A Postiz session can control connected social channels, so anyone or any process with access to the saved cookie may be able to manage posts.
The helper logs in with a Postiz email/password and persists an authenticated cookie, even though the registry metadata declares no required env vars or primary credential.
COOKIE_FILE = "/tmp/postiz-cookies.txt"; CREDENTIALS = {"email": os.environ.get("POSTIZ_EMAIL", ""), "password": os.environ.get("POSTIZ_PASSWORD", ""), "provider": "LOCAL"}Declare the credential and env-var requirements, use least-privilege Postiz accounts or API tokens where possible, store cookies in a user-private config directory with restrictive permissions, and document cleanup.
If invoked with the wrong content, platform, or date, the skill could publish immediately or change scheduled social posts.
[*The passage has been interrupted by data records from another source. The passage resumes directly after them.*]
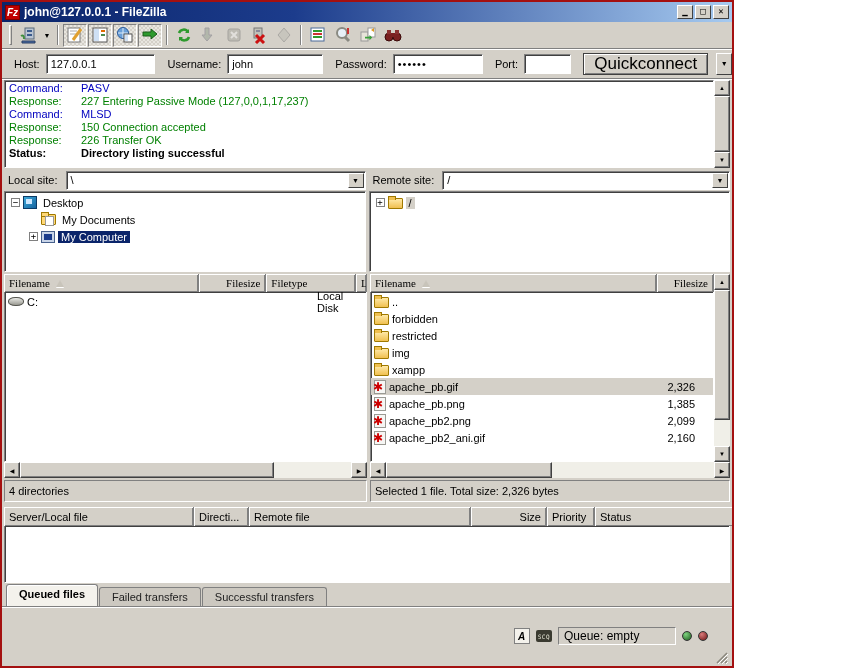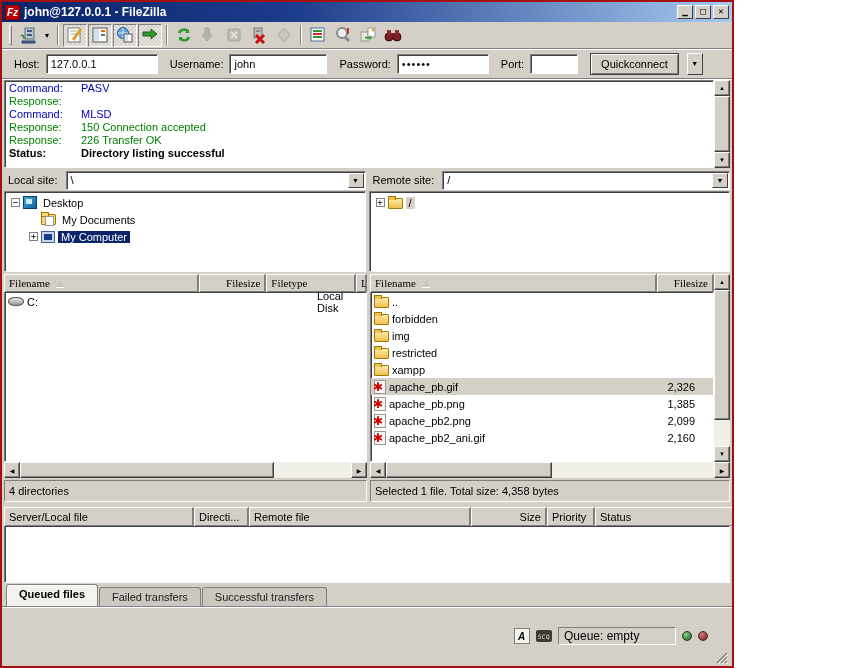"Quickconnect" .qc-btn { font-size: 11px -> 17px }
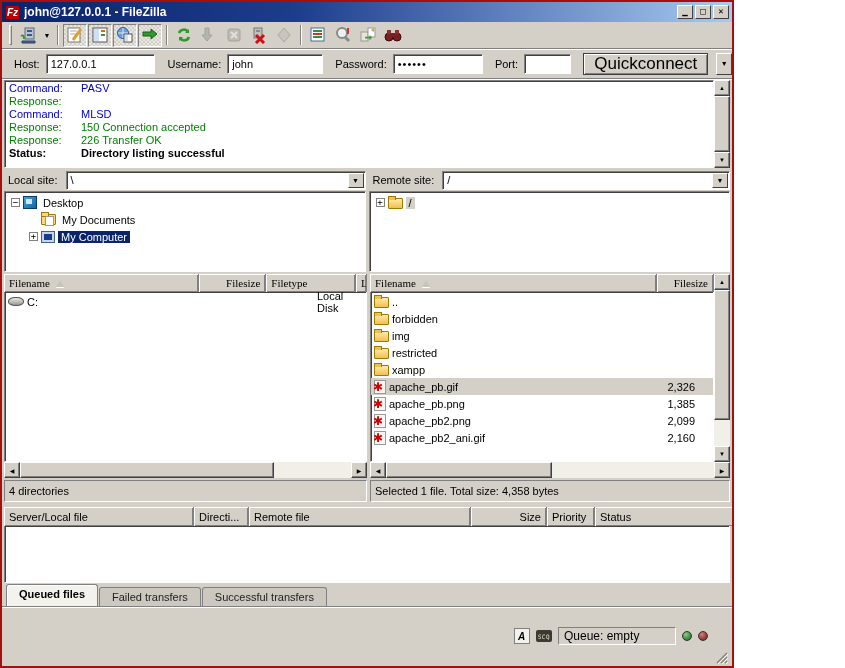"227 Entering Passive Mode" span.log-text { html: none -> <span>227 Entering Passive Mode (127,0,0,1,17,237)</span> }
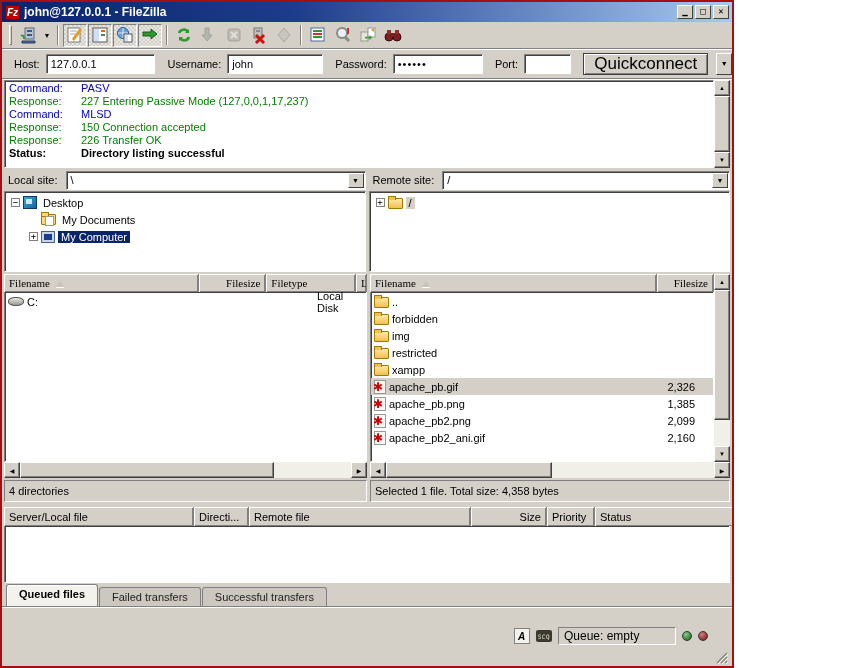"img" div.frow { order: before "restricted" -> after "restricted" }
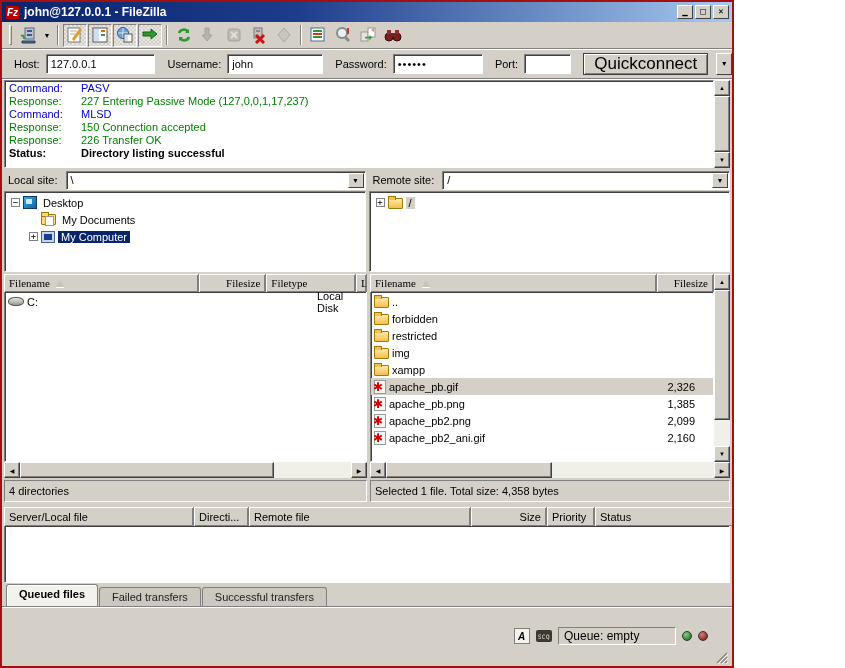"Selected 1 file. Total size:" span { text: 4,358 -> 2,326 }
Direct publishing and deletion are expected for a social scheduler, but they are high-impact actions against public or business social accounts.
- List, query, update, and delete scheduled posts ... Post Types ... `now` — Publish immediately
Review the exact content, target channels, schedule time, and post type before invoking; prefer drafts for first runs or sensitive accounts.
Users may not realize that running the helper can involve local Python execution and dependency resolution.
The helper script expects uv-style execution and a Python dependency, while the install metadata says there is no install spec.
Usage: uv run post.py ... # /// script ... dependencies = ["requests"]
Document runtime requirements in metadata and, if possible, pin dependencies or provide a reproducible install path.